Rue Chaptal, chez les Ginsburg, le petit Lucien, né en 1928, entend sur le phonographe de la maison des disques de Stravinsky, Bartok, Berg, Debussy, Chostakovitch, Prokofiev, et bien sûr, Chopin…

Son père, Joseph, qui vit en France depuis qu’il a fui la Crimée avec sa mère, est pianiste et peintre. C’est ce que deviendra exactement Lucien Ginsburg, une fois qu’il sera Serge Gainsbourg. Serge, parce que ça fait « russe ». Un « a » et un « o » rajoutés à son nom, en souvenir de tous ses profs du lycée qui ont écorché son patronyme.

Une symphonie pour rompre avec Brigitte Bardot

Ecoute-t-il alors la « Symphonie n°9 dite du Nouveau Monde » de Dvorak ? En tout cas c’est le thème du premier mouvement que l’on entend dans « Initials BB » (1968), la chanson qu’il écrit lors de sa rupture avec Brigitte Bardot (le thème survient au bout de deux minutes) :

Initials BB, Serge Gainsbourg

Dvorak - « Symphonie du Nouveau Monde » (1er mouvement), Orchestre Philharmonique tchèque, Vaclav Talich (chef d’orchestre)

Il s’ennuie au lycée ; son père l’inscrit à l’Académie Montmartre que dirige Fernand Léger (Lucien, qui le déteste, l’appelle le lourd…). Il passe ses journées au Louvre à copier des tableaux de maîtres. Puis c’est la guerre, l’exode à Limoges. De retour à Paris, il entre aux Beaux Arts, tout en suivant des cours de solfège et d’harmonie à l’Ecole normale de musique Alfred Cortot. La nuit, il joue du piano dans les bars.

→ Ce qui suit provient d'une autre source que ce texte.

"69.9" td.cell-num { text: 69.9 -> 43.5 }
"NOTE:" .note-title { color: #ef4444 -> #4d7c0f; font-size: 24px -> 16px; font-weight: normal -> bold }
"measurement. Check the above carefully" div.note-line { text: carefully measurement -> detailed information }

En 1953, il jette ses pinceaux et détruit toutes ses toiles : il ne sera pas peintre, il s’en sent incapable.

« Un soir, j’encaisse Boris Vian, blême sous les projos »

« Un soir, au Milord, je vois Boris Vian. J’encaisse ce mec, blême sous les projos, balançant des textes ultra-agressifs devant un public sidéré. Ce soir-là, j’en ai pris plein la gueule. C’est en l’entendant que je me suis dit : “Je peux faire quelque chose dans cet art mineur”… »

Serge Gainsbourg par Stan Wiezniak (Stan Wiezniak)

Cet art mineur, il a su l’accommoder comme personne avec l’art majeur, puisant thèmes et mélodies dans la musique classique. « Lost song » (1987, chanté par Birkin) emprunte à la « Chanson de Solveig » d’Edvard Grieg ; « Charlotte forever » (1986, chanté par Charlotte et Serge), c’est l’« Andantino pour piano n°5 » de Khatchaturian ; « Requiem pour un con » (Serge, 1968) pique le finale de la « Symphonie du Nouveau Monde » de Dvorak ; « Baby alone in Babylone », nouvelle chanson de rupture, cette fois avec Jane Birkin, c’est le 3ème mouvement de la « Troisième symphonie » de Brahms…

Baby Alone in Babylone, Jane Birkin

Brahms - Symphonie n°3 (3e mouvement). Orchestre philharmonique de Berlin, Wilhelm Furtwängler (chef d’orchestre)

Un sens du rythme incroyable, un sens du mot prodigieux, un sens du collage et du pastiche ébouriffant : le texte d’« Initials BB », c’est « Le Corbeau » (1845), un poème d’Edgar Poe revu et corrigé par Serge Gainsbourg. Le tout sur la « Symphonie du Nouveau Monde » de Dvorak. Et cela sonne comme du Gainsbourg. En réalité, c’est du Gainsbourg.

Comment aurait-il pu le savoir, écrasé qu’il était par ses maîtres « majeurs », ici Poe et Dvorak, alors qu’il se pensait « mineur » ? Comment n’aurait-il pas été perdu dans le dédale protéiforme de ses talents ?

De tout ça, il est mort, à 63 ans, en 1991. Dans un nuage de fumée.